= Radioropa Info =

German longwave radio station

Radioropa Info was the name of various German-language privately owned longwave radio stations. They were mainly active in the 1990s, with break in the middle of the decade.

Radioropa was initially only available on satellite. It then began using time on the Radio Wolga longwave service on 261 kHz at the Burg AM transmitter in Burg bei Magdeburg, Saxony-Anhalt. Radioropa then obtained FM frequencies in Rhineland-Palatinate and Saxony. When the Soviet army withdrew from the former East Germany in 1994, Radioropa took over 261 kHz completely. Longwave transmission stopped during 1994/1995 because the cost of renting transmission time was too high. After a new contract with Deutsche Telekom was negotiated, Radioropa resumed broadcasting on longwave.
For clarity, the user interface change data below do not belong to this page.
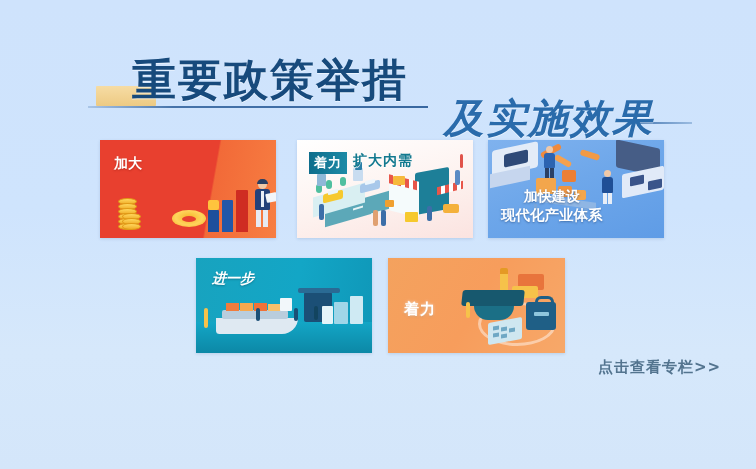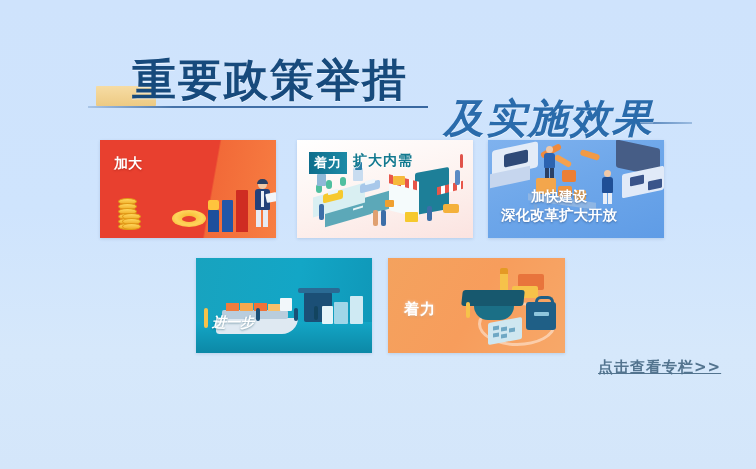"深化改革扩大开放" span.l2 { text: 深化改革扩大开放 -> 现代化产业体系 }
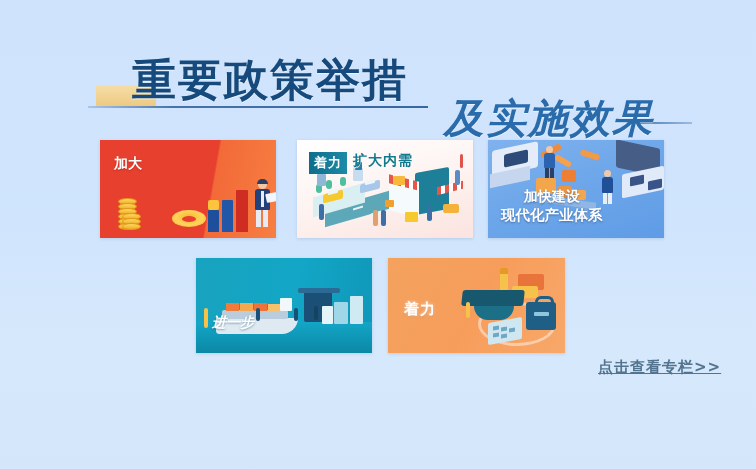"进一步" #card-reform .card-label { margin-top: 44px -> none }
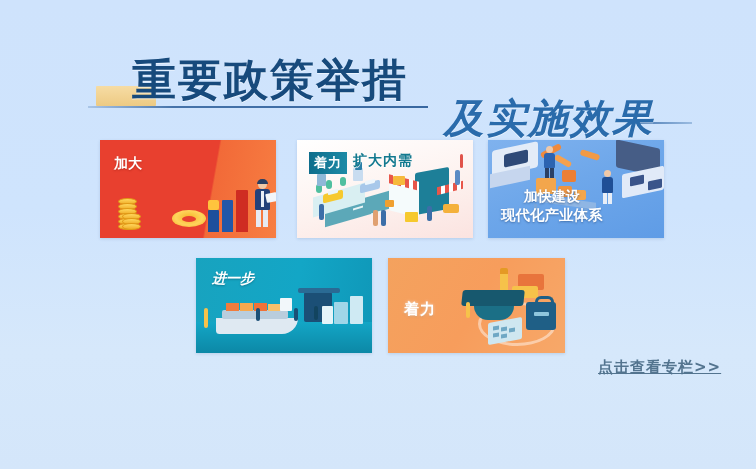"点击查看专栏>>" .footer-link { text-decoration: underline -> none }
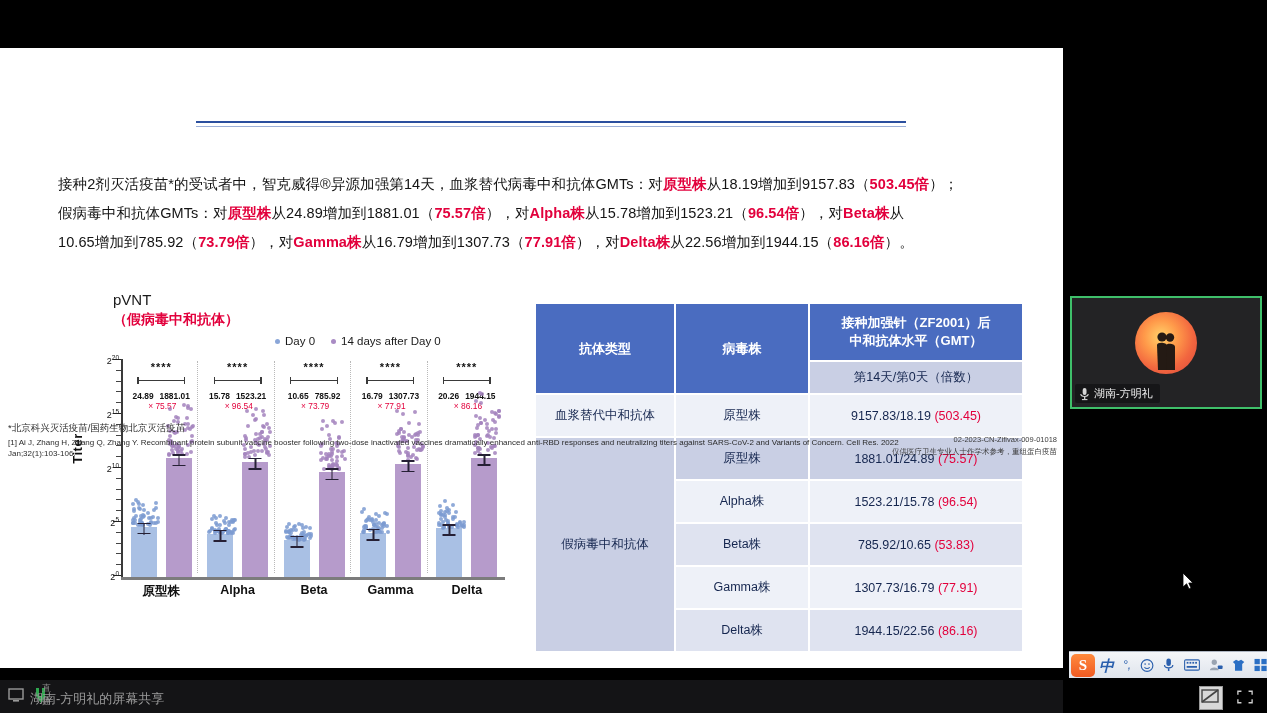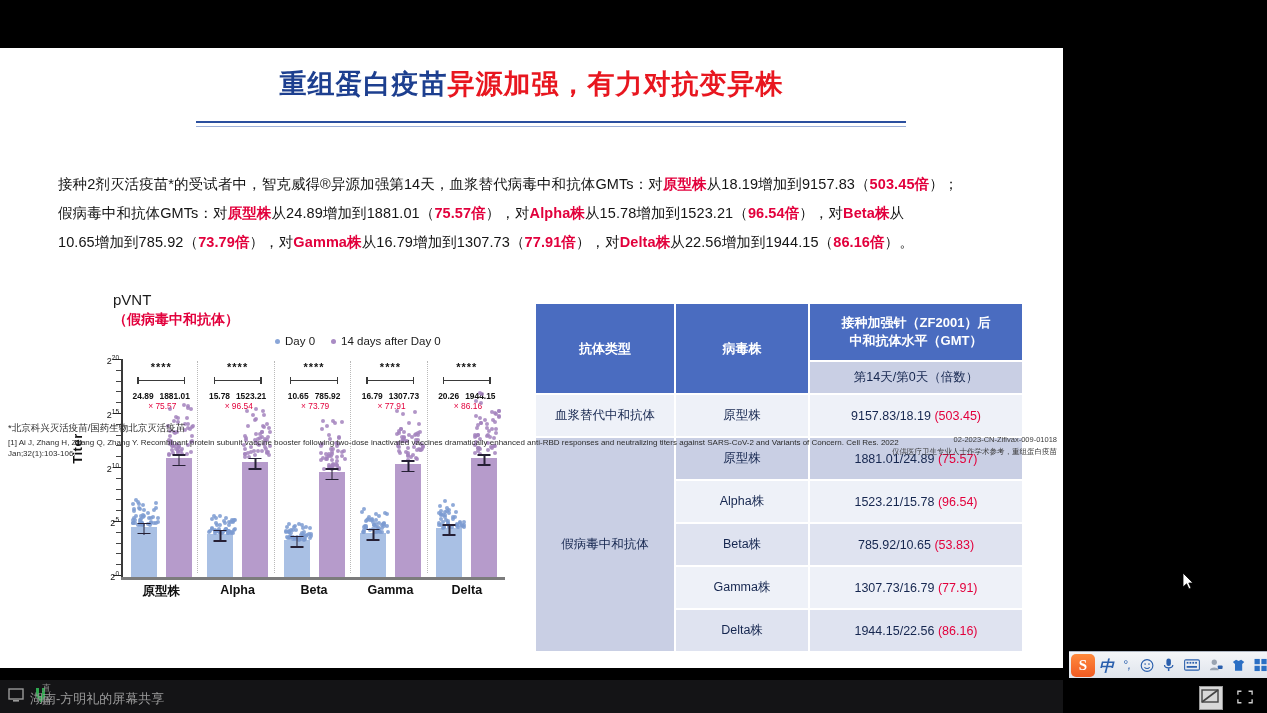"重组蛋白疫苗异源加强，有力对抗变异株" div.slide-title { html: <div> <span>重组蛋白疫苗</span><span>异源加强，有力对抗变异株</span> </div> -> none }
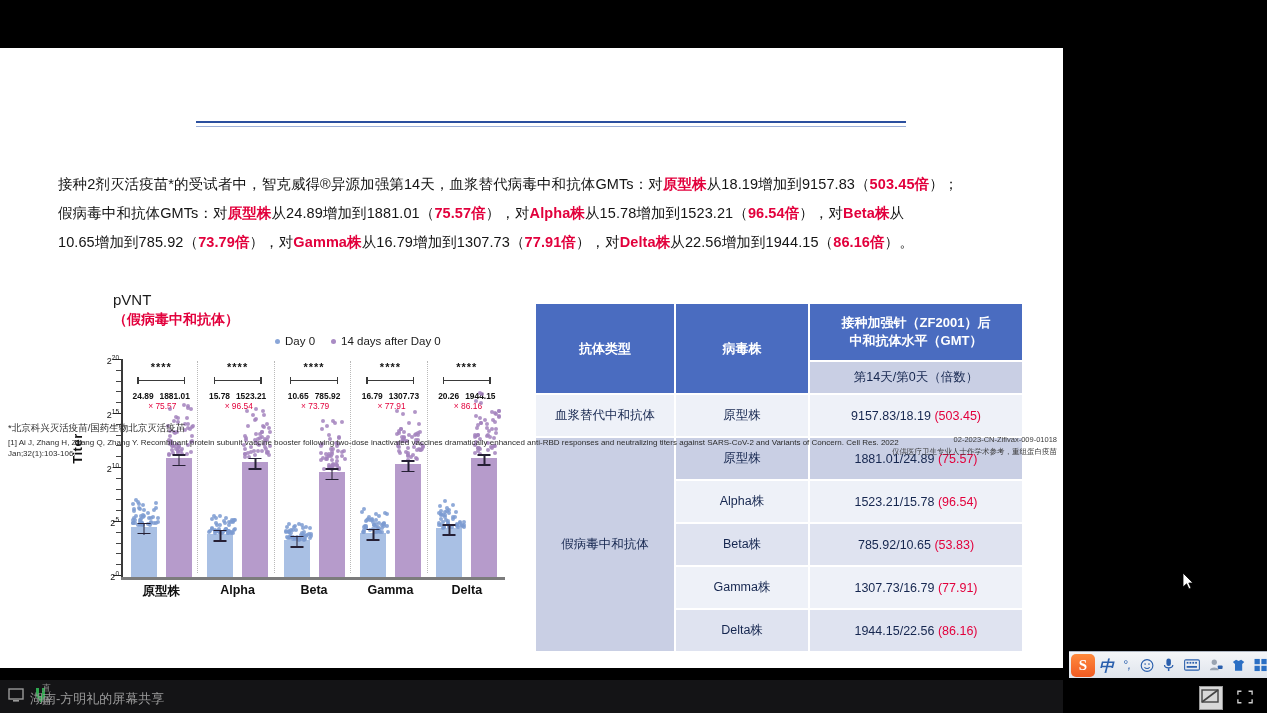"湖南-方明礼" div.tile { html: none -> <div> <div> <svg> <circle></circle> <circle></circle> <path></path> <path></path> </svg> </div> <div> <svg> <rect></rect> <path></path> <rect></rect> <rect></rect> </svg> <span>湖南-方明礼</span> </div> </div> }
Radioropa Info broadcast news. Later it mainly rebroadcast programmes supplied by other stations. Since listenership on longwave and satellite radio was too low, Radioropa Info applied for FM frequencies at the end of the 1990s. FM licenses were not granted and Radioropa Info went out of business on 31 December 2000.

In 2002, Europe 1 requested permission to use the 261 kHz frequency for a new radio station for motorists and truckers; As of 2009, this request has not been granted.